From: KAMEZAWA Hiroyuki <kamezawa.hiroyu@jp.fujitsu.com>
To: KAMEZAWA Hiroyuki <kamezawa.hiroyu@jp.fujitsu.com>
Cc: "linux-mm@kvack.org" <linux-mm@kvack.org>,
"linux-kernel@vger.kernel.org" <linux-kernel@vger.kernel.org>,
Ying Han <yinghan@google.com>,
Johannes Weiner <jweiner@redhat.com>,
Michal Hocko <mhocko@suse.cz>,
"balbir@linux.vnet.ibm.com" <balbir@linux.vnet.ibm.com>,
"nishimura@mxp.nes.nec.co.jp" <nishimura@mxp.nes.nec.co.jp>
Subject: [RFC][PATCH 1/7] memcg: check margin to limit for async reclaim
Date: Tue, 10 May 2011 19:04:33 +0900 [thread overview]
Message-ID: <20110510190433.74dba748.kamezawa.hiroyu@jp.fujitsu.com> (raw)
In-Reply-To: <20110510190216.f4eefef7.kamezawa.hiroyu@jp.fujitsu.com>
Now, the kernel supports transparent hugepage and it's used at each page fault
if configured.
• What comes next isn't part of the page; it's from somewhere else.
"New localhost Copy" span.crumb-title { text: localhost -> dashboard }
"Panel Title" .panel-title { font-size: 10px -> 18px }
Then, if the THP allocation hits limit of memcg, it needs to
reclaim memory of HPAGE_SIZE. This tends to require much larger scan than
SWAP_CLUSTER_MAX and increases latency. In other allocations, page scanning
at hitting limit causes latency to some extent.
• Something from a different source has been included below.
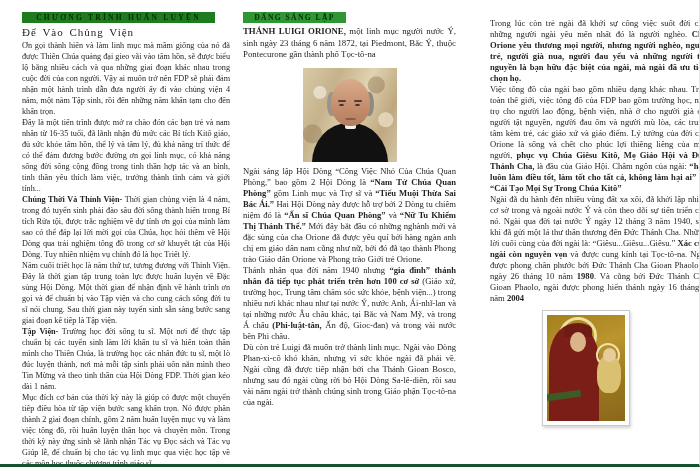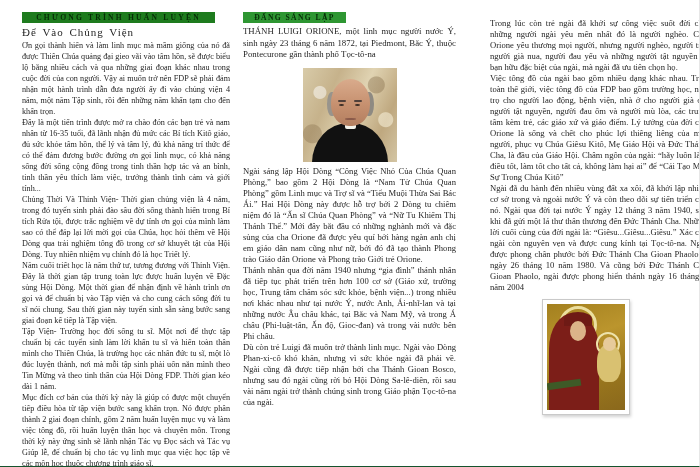"CHƯƠNG TRÌNH HUẤN LUYỆN" .page { border-bottom: 1px solid #14532d -> 3px solid #14532d }
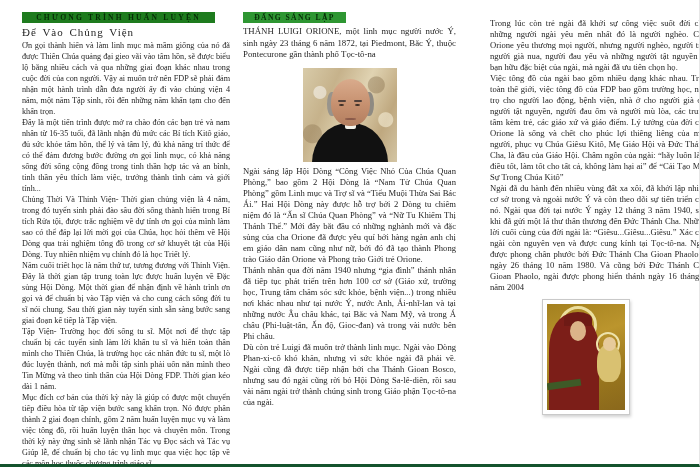"THÁNH LUIGI ORIONE," b { font-weight: normal -> bold }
This patch adds a logic to keep usage margin to the limit in asynchronous way.
When the usage over some threshould (determined automatically), asynchronous
memory reclaim runs and shrink memory to limit - MEMCG_ASYNC_STOP_MARGIN.
By this, there will be no difference in total amount of usage of cpu to
scan the LRU but we'll have a chance to make use of wait time of applications
for freeing memory. For example, when an application read a file or socket,
to fill the newly alloated memory, it needs wait. Async reclaim can make use
of that time and give a chance to reduce latency by background works.
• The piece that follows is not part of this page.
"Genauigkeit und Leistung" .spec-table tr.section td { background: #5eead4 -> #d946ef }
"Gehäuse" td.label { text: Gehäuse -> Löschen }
This patch only includes required hooks to trigger async reclaim. Core logics
will be in the following patches.
Signed-off-by: KAMEZAWA Hiroyuki <kamezawa.hiroyu@jp.fujitsu.com>
---
mm/memcontrol.c | 50 ++++++++++++++++++++++++++++++++++++++++++++++++++
1 file changed, 50 insertions(+)
Index: mmotm-May6/mm/memcontrol.c
===================================================================
--- mmotm-May6.orig/mm/memcontrol.c
+++ mmotm-May6/mm/memcontrol.c
@@ -115,10 +115,12 @@ enum mem_cgroup_events_index {
enum mem_cgroup_events_target {
MEM_CGROUP_TARGET_THRESH,
MEM_CGROUP_TARGET_SOFTLIMIT,
+ MEM_CGROUP_TARGET_ASYNC,
MEM_CGROUP_NTARGETS,
};
#define THRESHOLDS_EVENTS_TARGET (128)
#define SOFTLIMIT_EVENTS_TARGET (1024)
+#define ASYNC_EVENTS_TARGET (512) /* assume x86-64's hpagesize */
struct mem_cgroup_stat_cpu {
long count[MEM_CGROUP_STAT_NSTATS];
@@ -211,6 +213,31 @@ static void mem_cgroup_threshold(struct
static void mem_cgroup_oom_notify(struct mem_cgroup *mem);
/*
+ * For example, with transparent hugepages, memory reclaim scan at hitting
+ * limit can very long as to reclaim HPAGE_SIZE of memory. This increases
+ * latency of page fault and may cause fallback. At usual page allocation,
+ * we'll see some (shorter) latency, too. To reduce latency, it's appreciated
+ * to free memory in background to make margin to the limit. This consumes
+ * cpu but we'll have a chance to make use of wait time of applications
+ * (read disk etc..) by asynchronous reclaim.
+ *
+ * This async reclaim tries to reclaim HPAGE_SIZE * 2 of pages when margin
+ * to the limit is smaller than HPAGE_SIZE * 2. This will be enabled
+ * automatically when the limit is set and it's greater than the threshold.
+ */
+#if HPAGE_SIZE != PAGE_SIZE
+#define MEMCG_ASYNC_LIMIT_THRESH (HPAGE_SIZE * 64)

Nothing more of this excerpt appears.